Последовал тщательно подготовленный ответ.

– Страшусь, ваше величество! Сумею ли справиться и оправдать доверие монарха в дни приезда и пребывания Суворова в столице!..

– А почему нет, сударь?

– Да слишком высока особа и велики указанные почести!

– Что именно, сударь?

– Так вы сами, ваше величество, будете встречать Суворова?

– А как же!

– И ему будет при вас гвардия отдавать честь?

– Конечно, сударь! Так мною приказано!

– И он поедет при колокольном звоне в Зимний дворец?

– Так.

– И там на молебне ему будет возглашено многолетие, за обедом будут пить его здоровье?

– Конечно, ведь он российских войск победоносец, князь Италийский…

– А за обедом будет викториальная пальба?

– Несомненно, сударь.

– А вечером во всём городе будет иллюминация и на Неве фейерверк?

– Верно.

– Ну, это слишком опасно, ваше величество… – Палён замолчал.

– Почему? – повысил голос Павел. Он подбежал к долговязому генерал-губернатору и, дёргая его за отворот мундира, стал сыпать словами: – Почему же? Отвечай! Немедля!

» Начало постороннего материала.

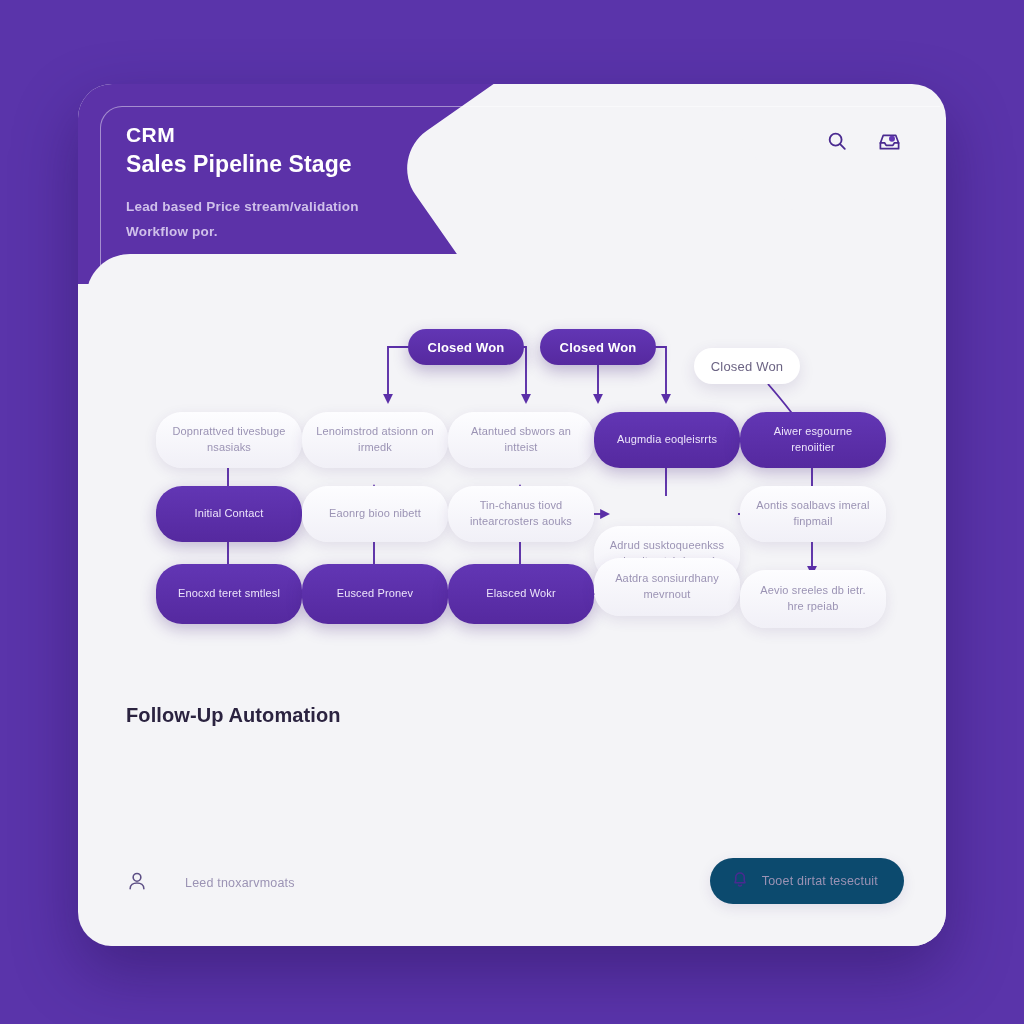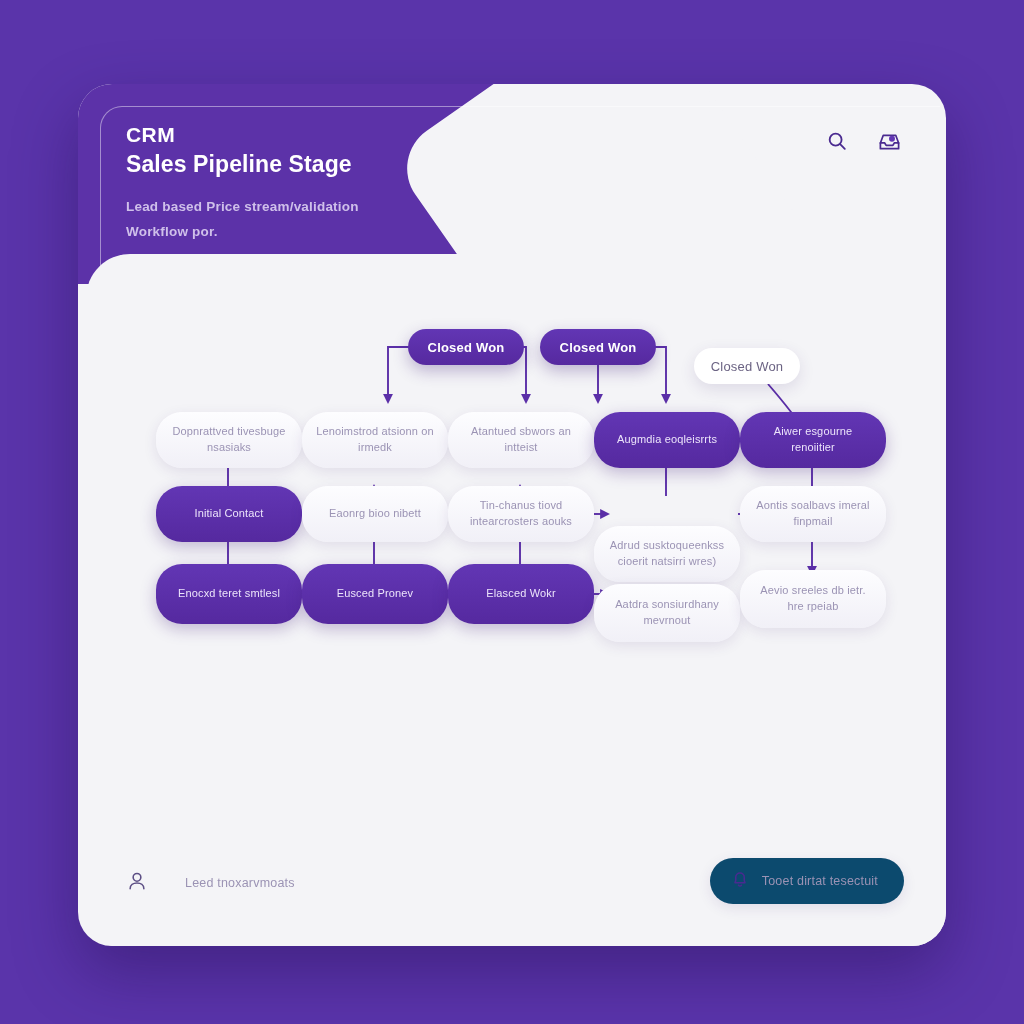--- a/index.html
+++ b/index.html
@@ -340,23 +340,24 @@
 
   <div class="node solid" style="left:78px;  top:402px; width:146px; height:56px;">Initial Contact</div>
   <div class="node light" style="left:224px; top:402px; width:146px; height:56px;">Eaonrg bioo nibett</div>
   <div class="node light" style="left:370px; top:402px; width:146px; height:56px;">Tin-chanus tiovd intearcrosters aouks</div>
   <div class="node light" style="left:516px; top:402px; width:146px; height:56px;margin-top:40px;">Adrud susktoqueenkss cioerit natsirri wres)</div>
   <div class="node light" style="left:662px; top:402px; width:146px; height:56px;">Aontis soalbavs imeral finpmail</div>
 
   <div class="node solid" style="left:78px;  top:480px; width:146px; height:60px;">Enocxd teret smtlesl</div>
   <div class="node solid" style="left:224px; top:480px; width:146px; height:60px;">Eusced Pronev</div>
   <div class="node solid" style="left:370px; top:480px; width:146px; height:60px;">Elasced Wokr</div>
-  <div class="node light" style="left:516px; top:500px; width:146px; height:58px;">Aatdra sonsiurdhany mevrnout</div>
+  <div class="node light" style="left:516px; top:474px; width:146px; height:58px;">Aatdra sonsiurdhany mevrnout</div>
   <div class="node light" style="left:662px; top:486px; width:146px; height:58px;">Aevio sreeles db ietr. hre rpeiab</div>
 
+  <div id="section-heading">Follow-Up Automation</div>
 
   <div id="footer-row">
     <div id="footer-left">
       <span>
         <svg width="22" height="22" viewBox="0 0 24 24" fill="none" stroke="#5d4f85" stroke-width="1.7" stroke-linecap="round">
           <circle cx="12" cy="8" r="4.2"></circle>
           <path d="M4.5 20.5 c0-4.2 3.4-6.4 7.5-6.4 s7.5 2.2 7.5 6.4"></path>
         </svg>
       </span>
       <span id="footer-left-label">Leed tnoxarvmoats</span>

– Да как же! Будет жить в Зимнем дворце со всеми почестями, приличествующими высочайшим особам, войска и караулы будут отдавать ему честь в присутствии вашего величества, он станет принимать во дворце генералов и вельмож и ходатайствовать за них у вашего величества…

– Ну и что же? – Павел нетерпеливо притопывал ногой.

– А то, ваше величество, что он, ежели захочет, поведёт полки, куда прикажет. На ученье, на манёвры, – Палён наклонился к императору и добавил шёпотом: – Или ещё куда…

Павел задумался.

– Верно, сударь! – сказал он картаво.

Первая брешь в доброжелательном отношении императора к Суворову была пробита. Оставшись один, Павел вспомнил в туманном зеркале детства давний эпизод.

Набегавшись и нашалившись, он, резвый десятилетний мальчик, смирно сидел за обеденными столами. Кроме воспитателя наследника – Никиты Ивановича Панина и бывшего при его особе поручика Порошина, на обед явились известные братья Чернышовы – президент Военной коллегии Захар Григорьевич и президент Адмиралтейс-коллегии Иван Григорьевич. По случаю гостей Павел был наряжен в богатый мундирчик генерал-адмирала флота российского; звание сие он носил с восьми лет. Потрогав тройной ряд золотого шитья по всем швам и рукавам, Павел сказал: «Ну, ежели кто будет генералиссимус, так где же ему вышивать ещё мундир свой – швов не осталось!» Граф Захар Григорьевич отвечал на это: «Генералиссимуса быть не должно, потому что государь отдаёт своё войско в руки другого. А армия – это такая узда, которую всегда в своём кулаке держать надобно!» Сам он тогда только и мог ответить: «А! А!»